California’s COVID-19 cases still mostly flat
SACRAMENTO — As new coronavirus cases approach all-time highs at the national level, California’s COVID-19 activity has stayed mostly flat since mid-September.
Daily new cases in California, as a two-week rolling average, have stayed between 3,100 and 3,400 since Oct. 1, according to the California Department of Public Health. That rate is roughly one-third the peak observed in the summer. Similarly, the rolling average for the rate of diagnostic tests returning positive has held between 2.5% and 2.8% in that span. Those percentages are the state’s lowest since data collection began, and are also about one-third of the summer peak, which was 7.5%.
In late September, California Health and Human Services Secretary Dr. Mark Ghaly warned that the state’s data projections predicted a near doubling of hospitalized coronavirus patients statewide, from 2,600 at that point to 4,800 by late October.

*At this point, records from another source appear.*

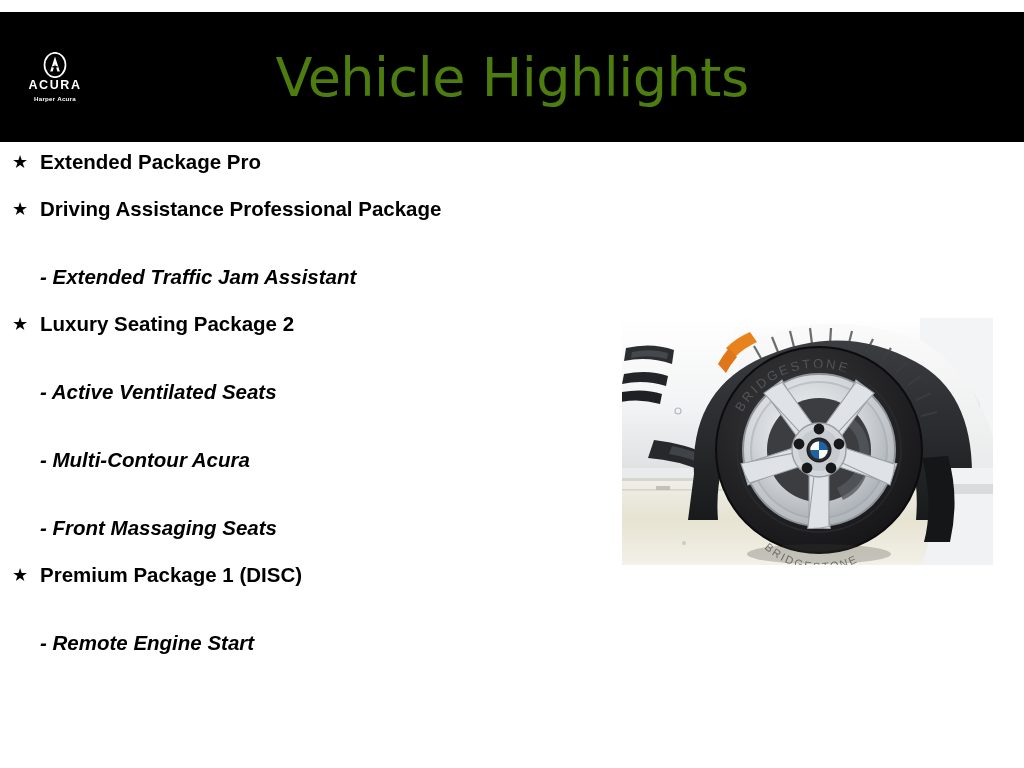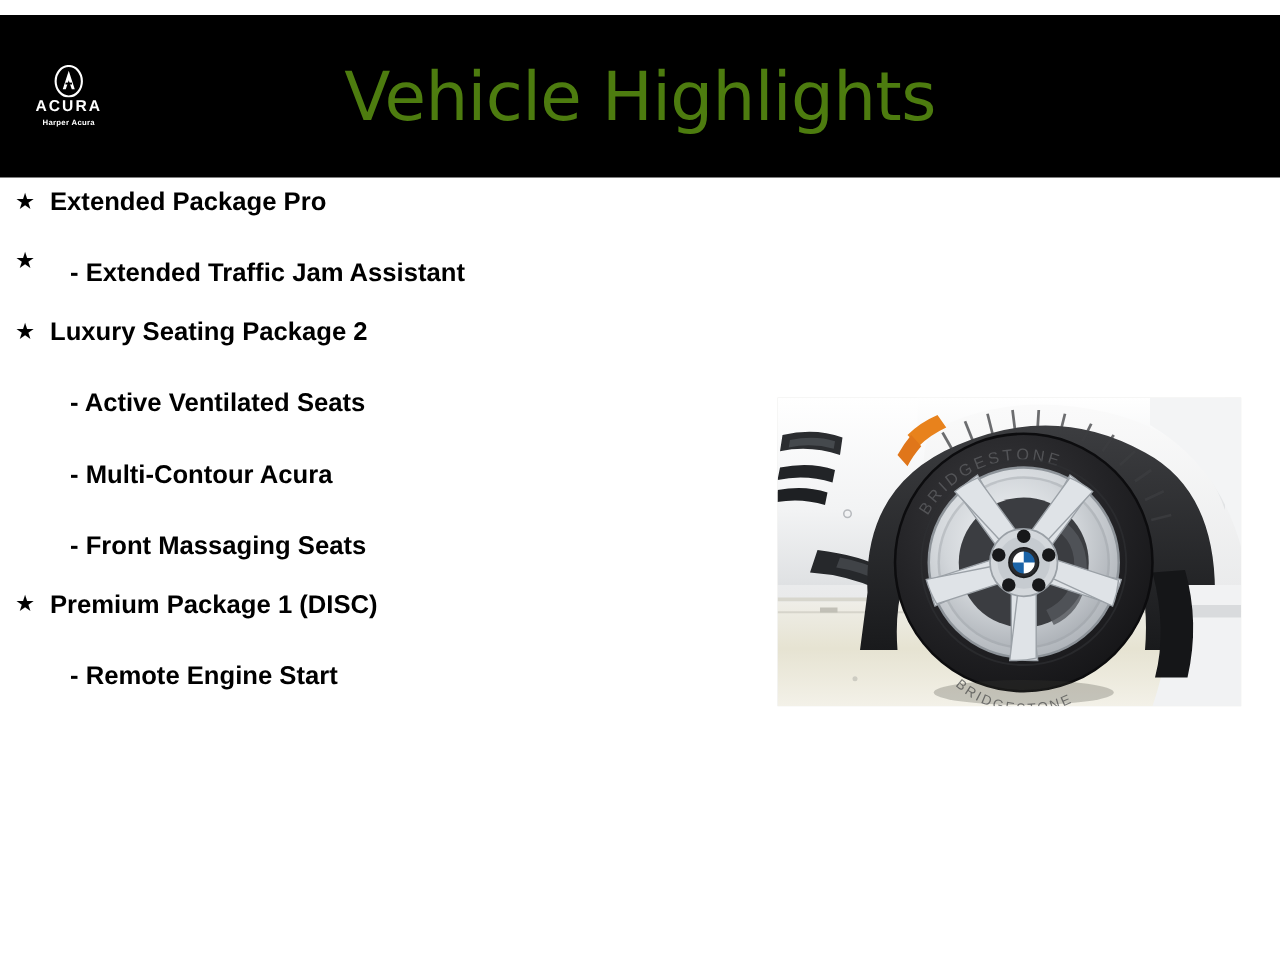--- a/index.html
+++ b/index.html
@@ -60,21 +60,21 @@
   .bullet-row {
     position:relative;
     color:#000000;
     font-weight:bold;
     font-size:20.5px;
     line-height:30px;
     font-family:"Liberation Sans", sans-serif;
   }
   .bullet-row.level-0 { padding-left:40px; margin-top:17px; }
   .bullet-row.level-0:first-child { margin-top:17px; }
-  .bullet-row.level-1 { padding-left:56px; margin-top:27px; }
+  .bullet-row.level-1 { padding-left:40px; margin-top:38px;font-style:italic; }
   .star-glyph {
     position:absolute;
     left:12px; top:0;
     font-size:18px;
     line-height:30px;
     font-weight:normal;
     font-family:"DejaVu Sans", sans-serif;
   }
   .dash-indent { display:inline-block; }
 
@@ -108,20 +108,21 @@
 
 <div id="bullet-list">
 
   <div class="bullet-row level-0">
     <span class="star-glyph">★</span>
     <span>Extended Package Pro</span>
   </div>
 
   <div class="bullet-row level-0">
     <span class="star-glyph">★</span>
+    <span>Driving Assistance Professional Package</span>
   </div>
 
   <div class="bullet-row level-1">
     <span class="dash-indent">- Extended Traffic Jam Assistant</span>
   </div>
 
 
   <div class="bullet-row level-0">
     <span class="star-glyph">★</span>
     <span>Luxury Seating Package 2</span>

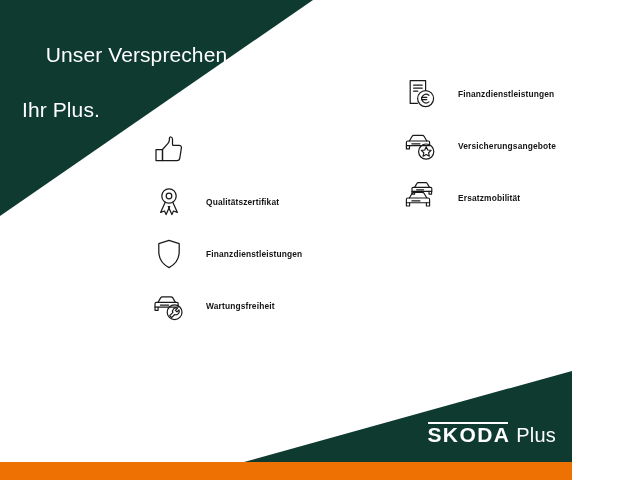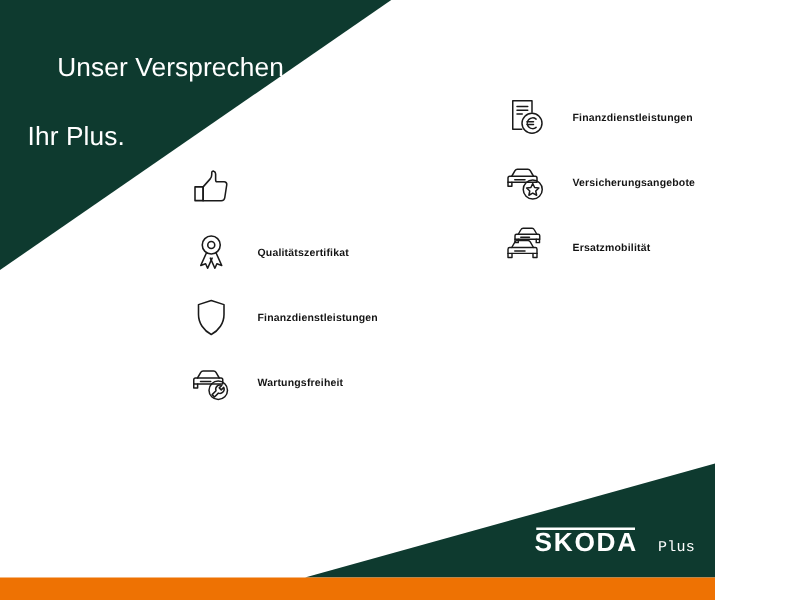--- a/index.html
+++ b/index.html
@@ -84,45 +84,44 @@
     position: absolute;
     right: 16px;
     bottom: 33px;
     text-align: right;
     color: #ffffff;
   }
   .brand-row {
     display: flex;
     align-items: baseline;
     justify-content: space-between;
-    gap: 16px;
+    gap: 6px;
   }
   .brand-skoda {
     font-size: 21px;
     font-weight: bold;
     letter-spacing: 1.4px;
   }
   .brand-skoda .caron-s {
     position: relative;
     display: inline-block;
   }
   .brand-skoda .caron-s::before {
     content: "";
     position: absolute;
     left: 1px;
     right: 2px;
     top: -1px;
     height: 2px;
     background: #ffffff;
   }
   .brand-plus {
-    font-size: 12px;
+    font-size: 20px;
     font-weight: 400;
     letter-spacing: 0.2px;
-    font-family: Liberation Mono, monospace;
   }
   .brand-sub {
     font-size: 12.5px;
     font-weight: 400;
     letter-spacing: 0.1px;
     margin-top: 1px;
   }
 </style>
 </head>
 <body>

Fortunately, the anticipated hospital spike hasn’t happened, state data show. The number of patients in hospital beds with confirmed COVID-19 has stayed between 2,200 and 2,350, give or take a handful, since Oct. 1. The total of those in intensive care units with the respiratory disease has ranged from 600 to 680.
The state since Sept. 1 has been gradually allowing numerous types of businesses to reopen in a growing list of counties with reduced virus numbers, moving more than two dozen counties out of the most restrictive “purple” tier in a new reopening framework that began on that date.